◆ **What you will do**
Starting at the top of the entries below, write out each line up to and including the one containing "sob encomenda Brusque". Leave the pictures out.

○ ○ ○ ○

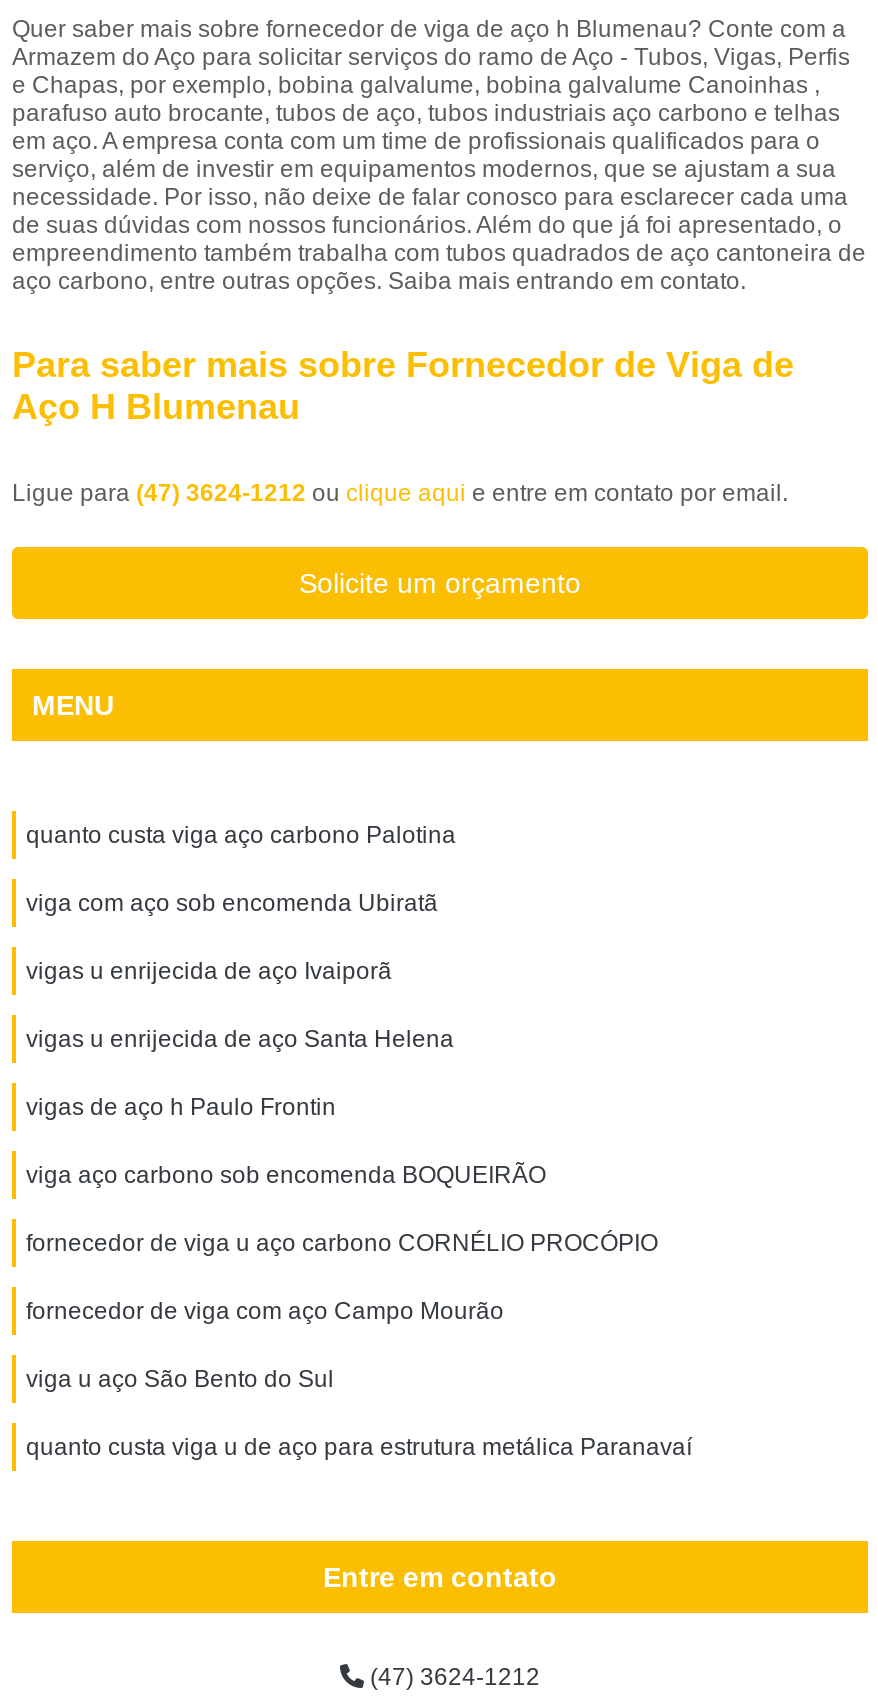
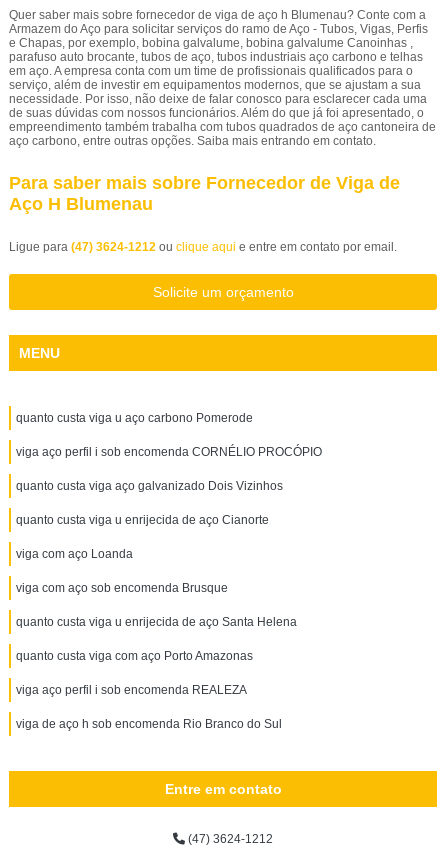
- quanto custa viga aço carbono Palotina
+ quanto custa viga u aço carbono Pomerode

- viga com aço sob encomenda Ubiratã
+ viga aço perfil i sob encomenda CORNÉLIO PROCÓPIO

- vigas u enrijecida de aço Ivaiporã
+ quanto custa viga aço galvanizado Dois Vizinhos

- vigas u enrijecida de aço Santa Helena
+ quanto custa viga u enrijecida de aço Cianorte

- vigas de aço h Paulo Frontin
+ viga com aço Loanda

- viga aço carbono sob encomenda BOQUEIRÃO
+ viga com aço sob encomenda Brusque

- fornecedor de viga u aço carbono CORNÉLIO PROCÓPIO
+ quanto custa viga u enrijecida de aço Santa Helena

- fornecedor de viga com aço Campo Mourão
+ quanto custa viga com aço Porto Amazonas

- viga u aço São Bento do Sul
+ viga aço perfil i sob encomenda REALEZA

- quanto custa viga u de aço para estrutura metálica Paranavaí
+ viga de aço h sob encomenda Rio Branco do Sul
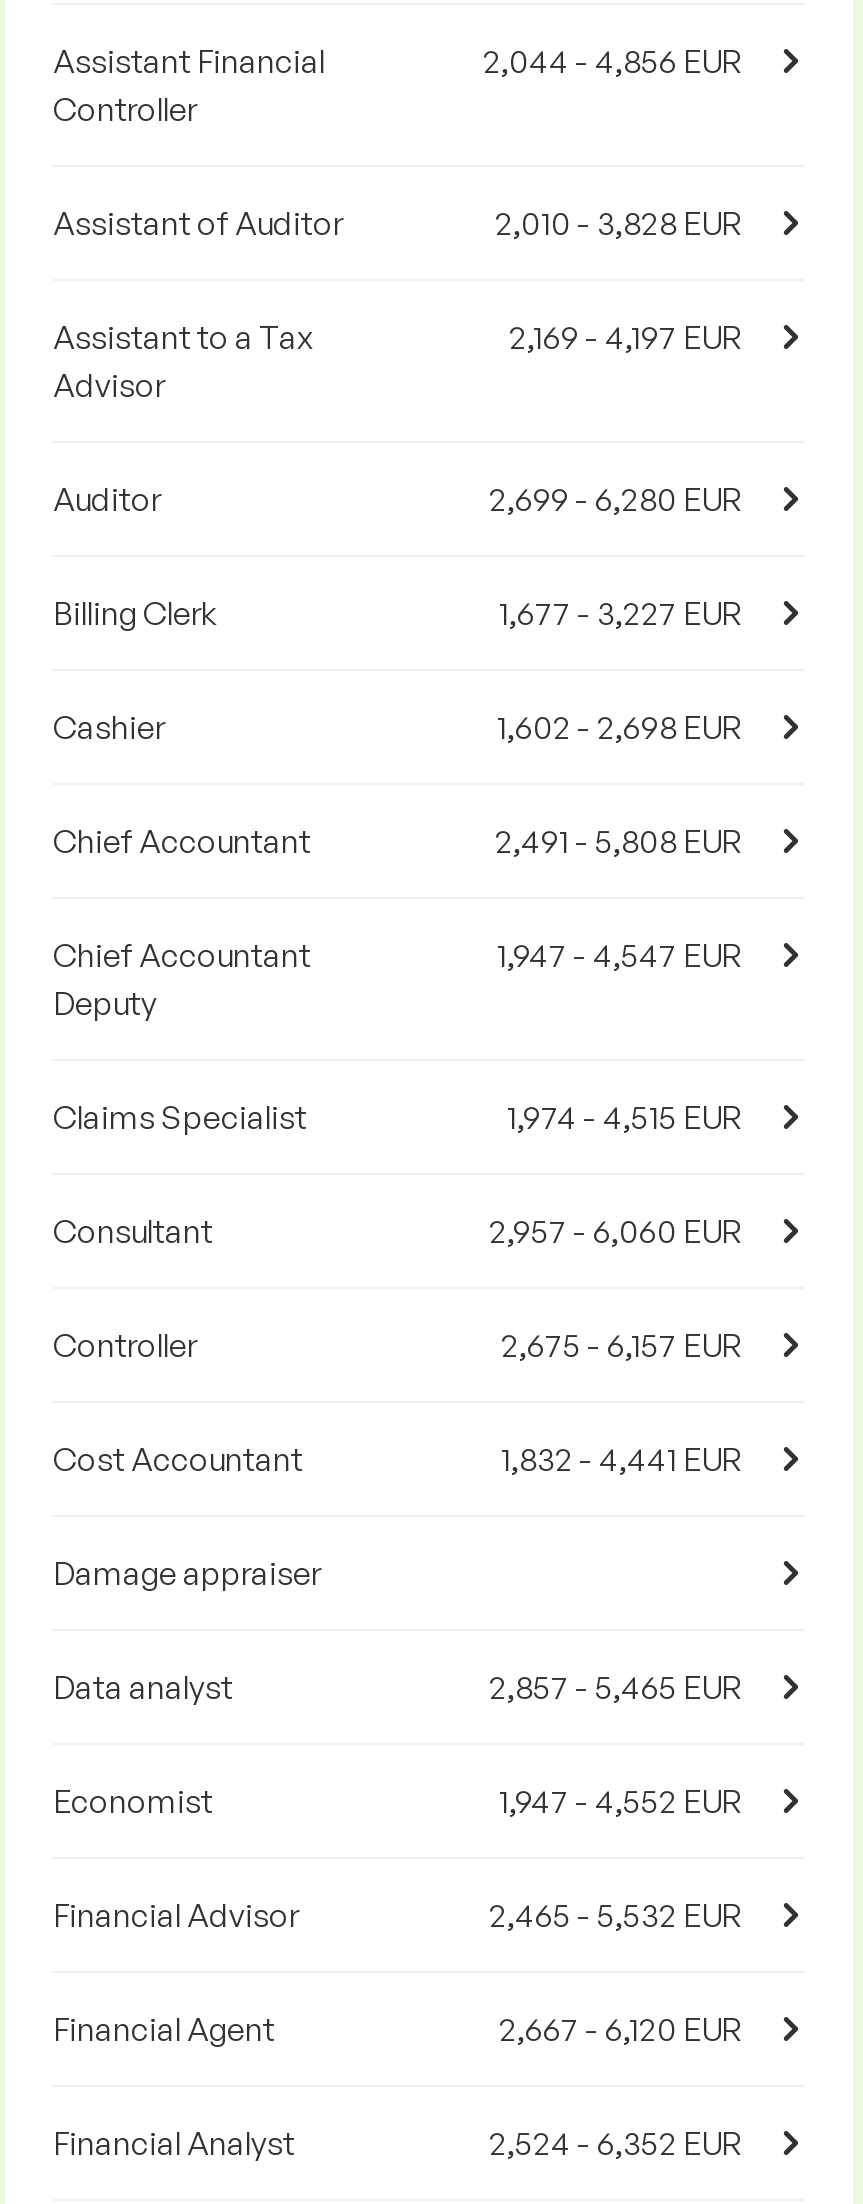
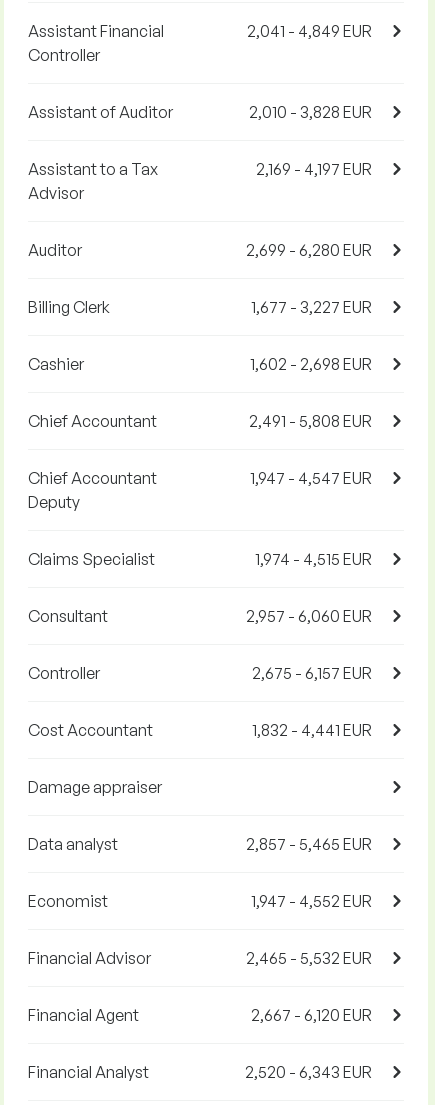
- 2,044 - 4,856 EUR
+ 2,041 - 4,849 EUR

- 2,524 - 6,352 EUR
+ 2,520 - 6,343 EUR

○ ○ ○ ○

◆ **Result of the task**
- quanto custa viga aço carbono Palotina
+ quanto custa viga u aço carbono Pomerode

- viga com aço sob encomenda Ubiratã
+ viga aço perfil i sob encomenda CORNÉLIO PROCÓPIO

- vigas u enrijecida de aço Ivaiporã
+ quanto custa viga aço galvanizado Dois Vizinhos

- vigas u enrijecida de aço Santa Helena
+ quanto custa viga u enrijecida de aço Cianorte

- vigas de aço h Paulo Frontin
+ viga com aço Loanda

- viga aço carbono sob encomenda BOQUEIRÃO
+ viga com aço sob encomenda Brusque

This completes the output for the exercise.